====== Material for this task ======

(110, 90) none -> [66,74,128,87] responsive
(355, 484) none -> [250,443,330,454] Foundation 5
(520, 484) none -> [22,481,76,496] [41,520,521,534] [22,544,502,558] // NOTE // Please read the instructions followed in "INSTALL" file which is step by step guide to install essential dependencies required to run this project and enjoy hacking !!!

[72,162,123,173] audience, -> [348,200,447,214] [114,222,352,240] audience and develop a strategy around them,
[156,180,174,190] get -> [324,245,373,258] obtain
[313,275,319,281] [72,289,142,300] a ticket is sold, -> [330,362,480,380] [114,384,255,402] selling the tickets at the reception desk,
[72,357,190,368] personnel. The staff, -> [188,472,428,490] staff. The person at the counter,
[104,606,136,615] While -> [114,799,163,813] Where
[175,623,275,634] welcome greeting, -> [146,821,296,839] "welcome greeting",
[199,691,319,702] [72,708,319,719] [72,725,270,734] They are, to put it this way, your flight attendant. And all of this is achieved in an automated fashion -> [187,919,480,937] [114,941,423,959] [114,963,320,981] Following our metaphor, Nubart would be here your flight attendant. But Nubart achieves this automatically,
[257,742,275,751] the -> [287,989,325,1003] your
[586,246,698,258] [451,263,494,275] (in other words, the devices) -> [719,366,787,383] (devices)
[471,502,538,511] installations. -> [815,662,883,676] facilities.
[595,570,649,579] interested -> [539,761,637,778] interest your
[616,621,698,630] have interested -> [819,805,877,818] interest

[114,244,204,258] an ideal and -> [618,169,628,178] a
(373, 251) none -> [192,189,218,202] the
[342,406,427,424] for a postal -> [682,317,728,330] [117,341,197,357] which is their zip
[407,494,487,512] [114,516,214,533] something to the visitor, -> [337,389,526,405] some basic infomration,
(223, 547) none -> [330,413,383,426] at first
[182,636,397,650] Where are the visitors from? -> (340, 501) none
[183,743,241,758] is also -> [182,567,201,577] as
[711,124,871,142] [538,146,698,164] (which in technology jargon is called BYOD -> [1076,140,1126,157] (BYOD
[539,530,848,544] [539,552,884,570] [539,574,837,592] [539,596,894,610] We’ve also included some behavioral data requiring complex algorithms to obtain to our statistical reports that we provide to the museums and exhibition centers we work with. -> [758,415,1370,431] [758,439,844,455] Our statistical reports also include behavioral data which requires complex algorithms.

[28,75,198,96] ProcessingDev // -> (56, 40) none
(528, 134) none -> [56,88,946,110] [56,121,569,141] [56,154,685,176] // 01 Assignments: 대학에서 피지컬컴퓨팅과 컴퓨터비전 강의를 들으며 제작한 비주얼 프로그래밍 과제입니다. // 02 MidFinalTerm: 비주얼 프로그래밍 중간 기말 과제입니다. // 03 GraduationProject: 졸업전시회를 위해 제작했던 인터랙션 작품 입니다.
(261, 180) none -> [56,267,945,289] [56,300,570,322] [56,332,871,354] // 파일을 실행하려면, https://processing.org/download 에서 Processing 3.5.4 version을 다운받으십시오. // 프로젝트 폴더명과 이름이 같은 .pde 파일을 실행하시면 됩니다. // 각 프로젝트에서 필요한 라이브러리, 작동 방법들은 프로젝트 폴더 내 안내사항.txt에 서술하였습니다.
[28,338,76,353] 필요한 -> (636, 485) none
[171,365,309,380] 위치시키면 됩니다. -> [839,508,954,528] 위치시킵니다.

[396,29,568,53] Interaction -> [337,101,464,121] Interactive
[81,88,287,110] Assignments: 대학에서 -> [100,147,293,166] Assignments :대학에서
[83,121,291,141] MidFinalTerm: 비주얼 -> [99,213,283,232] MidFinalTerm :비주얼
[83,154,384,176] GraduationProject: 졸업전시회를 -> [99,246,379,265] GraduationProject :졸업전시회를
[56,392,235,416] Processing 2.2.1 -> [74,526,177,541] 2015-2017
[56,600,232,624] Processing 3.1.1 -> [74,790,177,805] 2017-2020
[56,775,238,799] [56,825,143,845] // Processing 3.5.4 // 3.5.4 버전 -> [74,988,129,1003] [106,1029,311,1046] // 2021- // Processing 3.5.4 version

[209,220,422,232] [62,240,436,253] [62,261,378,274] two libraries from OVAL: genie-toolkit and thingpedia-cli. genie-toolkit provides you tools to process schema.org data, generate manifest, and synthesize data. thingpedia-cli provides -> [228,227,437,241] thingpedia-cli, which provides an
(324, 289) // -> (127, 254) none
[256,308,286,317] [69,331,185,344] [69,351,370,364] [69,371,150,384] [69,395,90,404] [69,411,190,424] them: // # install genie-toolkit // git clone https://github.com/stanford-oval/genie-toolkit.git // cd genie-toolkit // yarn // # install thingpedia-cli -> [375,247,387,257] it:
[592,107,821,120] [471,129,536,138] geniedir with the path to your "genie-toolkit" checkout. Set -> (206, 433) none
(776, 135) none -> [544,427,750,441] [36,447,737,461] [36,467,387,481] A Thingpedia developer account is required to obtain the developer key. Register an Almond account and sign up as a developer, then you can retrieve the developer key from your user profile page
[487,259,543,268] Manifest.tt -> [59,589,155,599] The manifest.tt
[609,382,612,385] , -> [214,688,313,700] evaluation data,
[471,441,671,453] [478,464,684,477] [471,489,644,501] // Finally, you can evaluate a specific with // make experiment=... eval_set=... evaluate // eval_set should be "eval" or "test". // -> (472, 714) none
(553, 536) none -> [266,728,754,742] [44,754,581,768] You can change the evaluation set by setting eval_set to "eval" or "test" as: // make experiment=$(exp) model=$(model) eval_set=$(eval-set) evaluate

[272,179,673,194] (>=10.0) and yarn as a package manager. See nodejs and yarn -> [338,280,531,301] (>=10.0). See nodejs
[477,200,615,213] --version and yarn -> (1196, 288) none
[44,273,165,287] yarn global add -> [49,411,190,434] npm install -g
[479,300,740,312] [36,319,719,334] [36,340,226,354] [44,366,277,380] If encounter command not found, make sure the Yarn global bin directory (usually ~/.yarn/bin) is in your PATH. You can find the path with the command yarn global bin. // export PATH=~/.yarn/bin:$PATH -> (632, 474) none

======

Within the material above, the line with "[586,246,698,258] [451,263,494,275] (in" opens the range and the line with "[182,636,397,650] Where are" closes it; reproduce that range word for word.

[586,246,698,258] [451,263,494,275] (in other words, the devices) -> [719,366,787,383] (devices)
[471,502,538,511] installations. -> [815,662,883,676] facilities.
[595,570,649,579] interested -> [539,761,637,778] interest your
[616,621,698,630] have interested -> [819,805,877,818] interest

[114,244,204,258] an ideal and -> [618,169,628,178] a
(373, 251) none -> [192,189,218,202] the
[342,406,427,424] for a postal -> [682,317,728,330] [117,341,197,357] which is their zip
[407,494,487,512] [114,516,214,533] something to the visitor, -> [337,389,526,405] some basic infomration,
(223, 547) none -> [330,413,383,426] at first
[182,636,397,650] Where are the visitors from? -> (340, 501) none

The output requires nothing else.